Some measurements for monitoring test status during system test?
-How many were run?
-How many passed?
-Any of the ones that failed critical?
-How many defects total?
-How many closed?
-How many still open?
-Any of the ones open critical or show stoppers?
Difference between ST vs User Acceptance testing
System Testing (ST) usually occurs before Acceptance Testing (UAT). . UAT ideally, is a demonstration of the as-built system and is intended to show that:
- The user is getting what they expected.
- The user is not getting what was not expected.
- The user is confirming that they can do their job with the application.
ST is validation intended to prove that the system works and performs as-specified / as-designed / as-built. Furthermore ST is intended to detect system architectural and/or End-To-End defects - if all "ends" are available during ST. ST is validation and the expectation that surprises are detected and fixed, or - workarounds are provided before UAT. UAT is demonstration - with no surprises expected.
Types of system testing
The following examples are different types of testing that should be considered during System testing:
Usability testing : The capability of the software to be understood, learned, used and attractive to the user when used under specified conditions. [ISO 9126]

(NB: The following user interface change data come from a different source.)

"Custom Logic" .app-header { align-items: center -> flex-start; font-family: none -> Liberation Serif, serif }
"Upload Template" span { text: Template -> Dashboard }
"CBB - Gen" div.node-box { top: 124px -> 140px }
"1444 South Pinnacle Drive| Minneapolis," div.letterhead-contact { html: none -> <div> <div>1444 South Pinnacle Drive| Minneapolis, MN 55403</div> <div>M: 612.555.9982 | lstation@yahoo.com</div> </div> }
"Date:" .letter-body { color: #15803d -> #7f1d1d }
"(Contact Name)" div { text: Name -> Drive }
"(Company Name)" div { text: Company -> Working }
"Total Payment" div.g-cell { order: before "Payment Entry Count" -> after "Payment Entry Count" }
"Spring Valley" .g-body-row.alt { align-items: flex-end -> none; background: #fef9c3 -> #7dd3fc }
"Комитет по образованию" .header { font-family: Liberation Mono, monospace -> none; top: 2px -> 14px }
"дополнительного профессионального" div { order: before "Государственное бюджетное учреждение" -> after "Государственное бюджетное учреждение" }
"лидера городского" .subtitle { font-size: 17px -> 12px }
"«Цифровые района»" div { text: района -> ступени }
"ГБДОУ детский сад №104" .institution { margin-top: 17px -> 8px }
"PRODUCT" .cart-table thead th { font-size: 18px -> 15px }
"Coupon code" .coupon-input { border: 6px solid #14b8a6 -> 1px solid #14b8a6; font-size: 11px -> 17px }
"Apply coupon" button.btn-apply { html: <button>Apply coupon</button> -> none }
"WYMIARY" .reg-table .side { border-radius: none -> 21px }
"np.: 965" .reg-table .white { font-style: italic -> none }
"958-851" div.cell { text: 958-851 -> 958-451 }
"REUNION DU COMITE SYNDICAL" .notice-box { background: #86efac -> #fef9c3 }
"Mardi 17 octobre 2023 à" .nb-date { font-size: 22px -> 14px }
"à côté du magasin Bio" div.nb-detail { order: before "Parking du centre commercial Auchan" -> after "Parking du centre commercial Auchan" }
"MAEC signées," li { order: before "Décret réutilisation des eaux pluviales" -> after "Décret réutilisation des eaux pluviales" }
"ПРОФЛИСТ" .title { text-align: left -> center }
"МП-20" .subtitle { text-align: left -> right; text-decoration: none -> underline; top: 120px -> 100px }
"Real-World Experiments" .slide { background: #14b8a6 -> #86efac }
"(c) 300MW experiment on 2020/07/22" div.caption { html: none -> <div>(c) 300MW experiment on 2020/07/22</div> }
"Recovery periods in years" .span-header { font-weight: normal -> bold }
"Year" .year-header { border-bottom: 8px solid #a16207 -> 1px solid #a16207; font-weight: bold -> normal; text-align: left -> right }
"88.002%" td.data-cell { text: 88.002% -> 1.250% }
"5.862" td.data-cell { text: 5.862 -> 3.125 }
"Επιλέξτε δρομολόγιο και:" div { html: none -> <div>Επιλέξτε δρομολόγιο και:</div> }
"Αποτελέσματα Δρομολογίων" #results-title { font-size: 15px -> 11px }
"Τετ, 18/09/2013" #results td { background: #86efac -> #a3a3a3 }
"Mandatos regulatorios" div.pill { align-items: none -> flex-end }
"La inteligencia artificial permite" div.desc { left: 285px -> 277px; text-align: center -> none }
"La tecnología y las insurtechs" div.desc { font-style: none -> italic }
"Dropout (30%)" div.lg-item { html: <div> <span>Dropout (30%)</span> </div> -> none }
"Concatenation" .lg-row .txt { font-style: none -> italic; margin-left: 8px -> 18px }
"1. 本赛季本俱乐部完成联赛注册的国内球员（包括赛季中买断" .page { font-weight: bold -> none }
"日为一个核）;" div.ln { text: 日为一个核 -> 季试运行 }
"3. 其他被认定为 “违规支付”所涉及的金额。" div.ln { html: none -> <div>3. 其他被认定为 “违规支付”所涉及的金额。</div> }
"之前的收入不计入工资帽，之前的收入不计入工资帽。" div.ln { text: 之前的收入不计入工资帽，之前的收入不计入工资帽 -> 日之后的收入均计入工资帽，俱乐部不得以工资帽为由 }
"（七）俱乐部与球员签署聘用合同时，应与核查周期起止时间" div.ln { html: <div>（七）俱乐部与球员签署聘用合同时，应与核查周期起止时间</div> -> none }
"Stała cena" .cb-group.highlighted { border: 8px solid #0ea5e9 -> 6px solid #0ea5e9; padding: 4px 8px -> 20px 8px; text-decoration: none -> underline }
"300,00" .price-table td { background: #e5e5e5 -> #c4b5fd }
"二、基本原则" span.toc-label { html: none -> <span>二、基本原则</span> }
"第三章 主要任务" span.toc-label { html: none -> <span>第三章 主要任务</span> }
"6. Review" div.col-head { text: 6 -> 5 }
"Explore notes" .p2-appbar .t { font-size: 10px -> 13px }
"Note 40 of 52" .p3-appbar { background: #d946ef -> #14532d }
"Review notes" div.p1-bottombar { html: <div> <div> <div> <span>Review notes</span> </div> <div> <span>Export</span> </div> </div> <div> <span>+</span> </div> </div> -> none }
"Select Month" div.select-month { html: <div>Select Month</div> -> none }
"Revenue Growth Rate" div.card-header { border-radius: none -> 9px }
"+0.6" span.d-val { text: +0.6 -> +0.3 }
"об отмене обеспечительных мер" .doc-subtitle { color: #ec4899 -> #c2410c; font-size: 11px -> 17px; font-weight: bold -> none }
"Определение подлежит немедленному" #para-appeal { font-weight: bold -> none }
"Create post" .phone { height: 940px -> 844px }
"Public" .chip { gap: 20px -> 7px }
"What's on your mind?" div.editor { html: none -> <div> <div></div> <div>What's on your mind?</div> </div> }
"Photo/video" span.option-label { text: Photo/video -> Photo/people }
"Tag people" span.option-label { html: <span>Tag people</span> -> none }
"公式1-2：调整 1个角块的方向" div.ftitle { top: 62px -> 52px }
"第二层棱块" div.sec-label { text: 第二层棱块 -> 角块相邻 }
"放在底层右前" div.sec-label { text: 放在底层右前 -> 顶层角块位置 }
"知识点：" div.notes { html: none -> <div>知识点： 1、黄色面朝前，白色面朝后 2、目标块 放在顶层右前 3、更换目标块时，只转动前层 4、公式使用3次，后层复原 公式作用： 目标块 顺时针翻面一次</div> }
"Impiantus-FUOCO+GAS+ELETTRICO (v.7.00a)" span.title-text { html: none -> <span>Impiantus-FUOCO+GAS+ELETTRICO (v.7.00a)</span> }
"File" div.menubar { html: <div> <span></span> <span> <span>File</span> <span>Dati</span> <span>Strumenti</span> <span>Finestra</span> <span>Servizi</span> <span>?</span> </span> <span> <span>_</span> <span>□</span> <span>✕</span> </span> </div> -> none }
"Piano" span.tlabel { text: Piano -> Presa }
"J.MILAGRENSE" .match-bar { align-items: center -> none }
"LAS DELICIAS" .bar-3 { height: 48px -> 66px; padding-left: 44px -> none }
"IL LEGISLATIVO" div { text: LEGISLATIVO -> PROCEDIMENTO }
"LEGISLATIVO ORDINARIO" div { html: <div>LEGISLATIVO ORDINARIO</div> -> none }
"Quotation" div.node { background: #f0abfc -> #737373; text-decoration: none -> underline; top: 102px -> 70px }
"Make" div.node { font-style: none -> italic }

Performance testing : The process of testing to determine the performance of a software product. See also efficiency testing.
Compatibility testing : The process of testing to determine the compatibilityy of a software product.
Error handling testing : The degree to which a component or system can function correctly in the presence of invalid inputs or stressful environmental conditions. [IEEE 610]
Load testing : A test type concerned with measuring the behavior of a component or system with increasing load, e.g. number of parallel users and/or numbers of transactions to determine what load can be handled by the component or system.
Volume testing : Testing where the system is subjected to large volumes of data. See also resource-utilization testing.
Stress testing : Testing conducted to evaluate a system or component at or beyond the limits of its specified requirements. [IEEE 610]
User help testing : Test the various guides and tutorials comes with the software or product.
Security test : This is used to determine the security of the software product.
Scalability testing : Testing to determine the scalability of the software product.
Smoke testing : A subset of all defined/planned test cases that cover the main functionality of a component or system, to ascertaining that the most crucial functions of a program work, but not bothering with finer details. A daily build and smoke test is among industry best practices. See also intake test.
Exploratory testing : An informal test design technique where the tester actively controls the design of the tests as those tests are performed and uses information gained while testing to design new and better tests.
Ad hoc testing : This is carried out informally; no formal test preparation takes place, no recognized test design technique is used, there are no expectations for results and arbitrariness guides the test execution activity.
Regression test : Testing of a previously tested program following modification to ensure that defects have not been introduced or uncovered in unchanged areas of the software, as a result of the changes made. It is performed when the software or its environment is changed.
Reliability testing : The process of testing to determine the reliability of a software product.
Maintenance testing : Testing the changes to an operational system or the impact of a changed environment to an operational system.
Accessibility : Testing to determine the ease by which users with disabilities can use a component or system.